Hardsyssel or Harsyssel is a traditional district and an ancient syssel in Denmark, forming the western part of central Jutland. Hardsyssel is roughly identical with the former Ringkjøbing County. Today it forms the western half of Region Midtjylland. The biggest towns in Hardsyssel are Herning, Holstebro, Struer, Ringkøbing, Skjern, Lemvig and Ikast. The name Hardsyssel is today less commonly used than before, as most people refer to Western Jutland or Central Jutland, areas with no strict borders.

The name is believed to be derived from the Germanic stem of the Harudes, as are the county and the traditional district of Hordaland and Hardanger in Norway. The German district of Harz has its name from the same origin. An inhabitant of Hardsyssel is a harder or a harbo. The dialect of Hardsyssel belongs to the West Jutlandic group.

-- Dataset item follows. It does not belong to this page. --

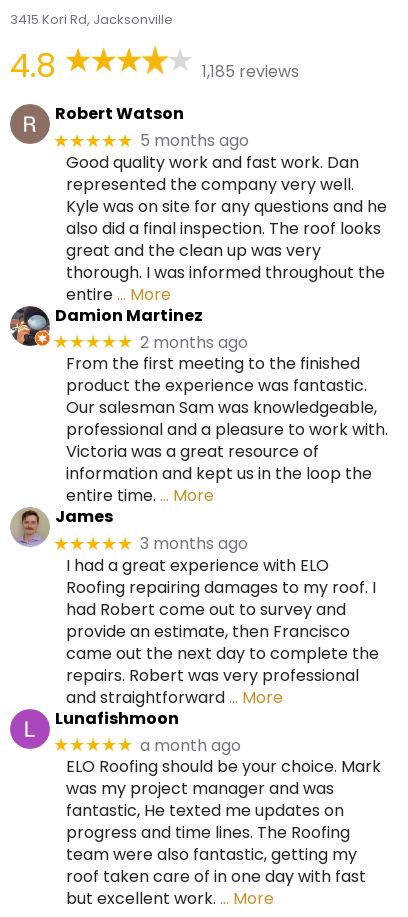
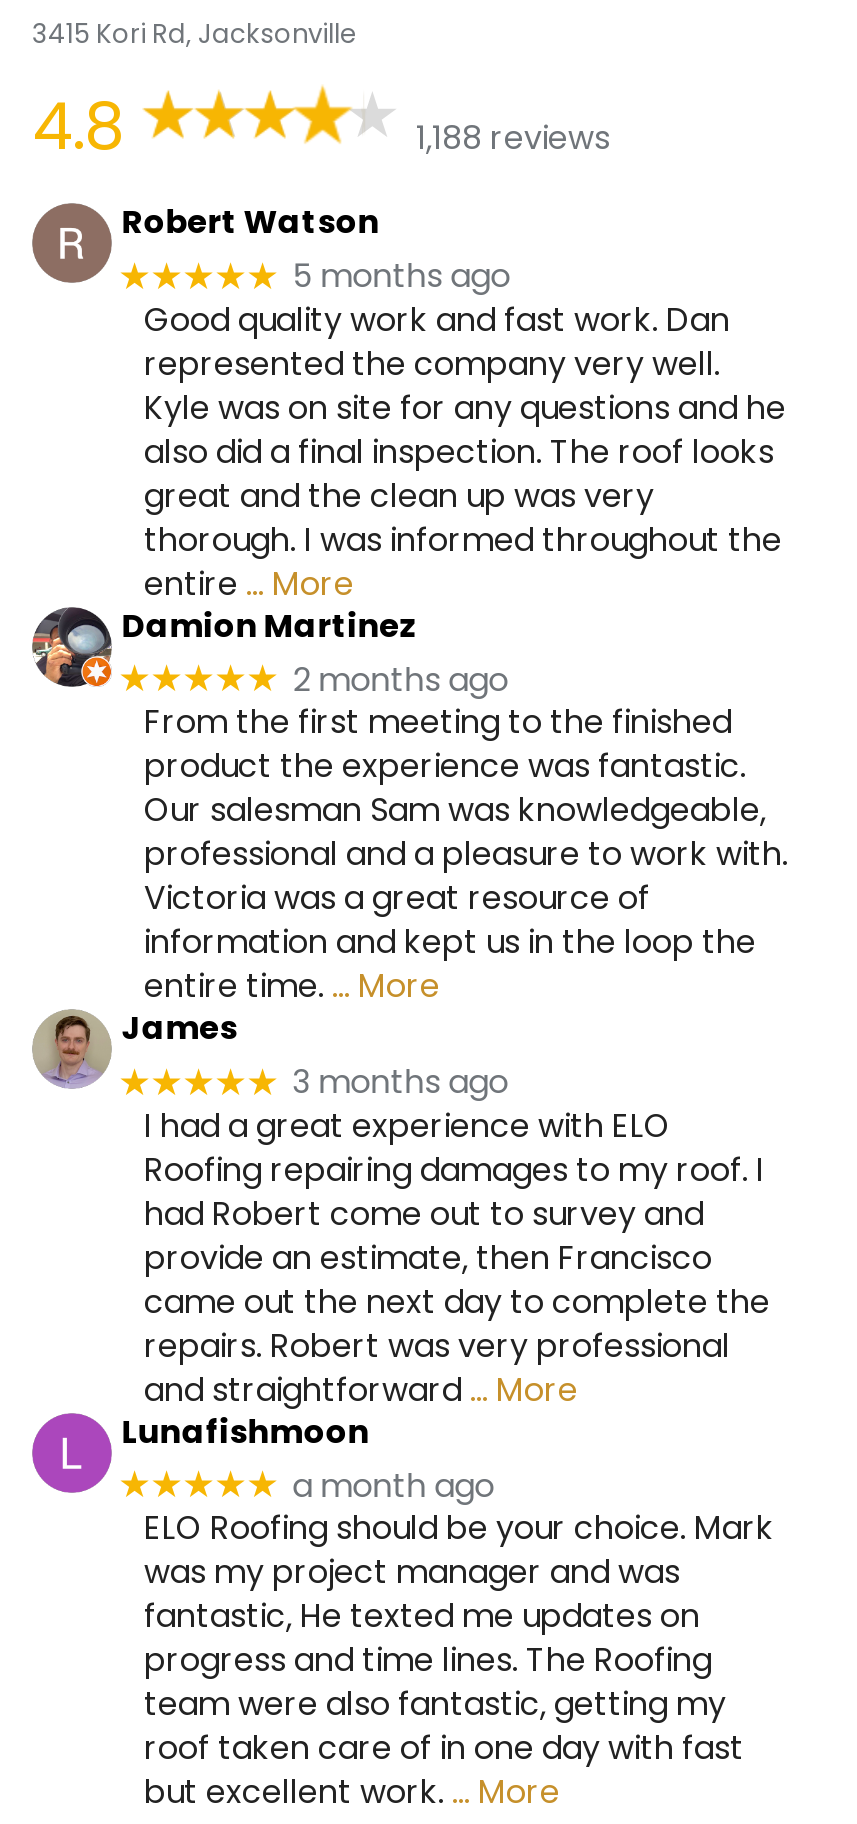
- 1,185 reviews
+ 1,188 reviews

The landscape is flatter and more open than that of eastern Denmark, marked by sandy soil, heath and some conifer plantations. From the Middle Ages until the 19th century it was quite sparsely inhabited. After Denmark's loss of Slesvig and Holstein in 1864, it was decided to claim much of the infertile land for agriculture, but some of the heaths remain. Significant industry didn't arrive until the 1960s. Some of the greatest companies today are Vestas (windmills), B&O (radio and television) and Cheminova (pesticides).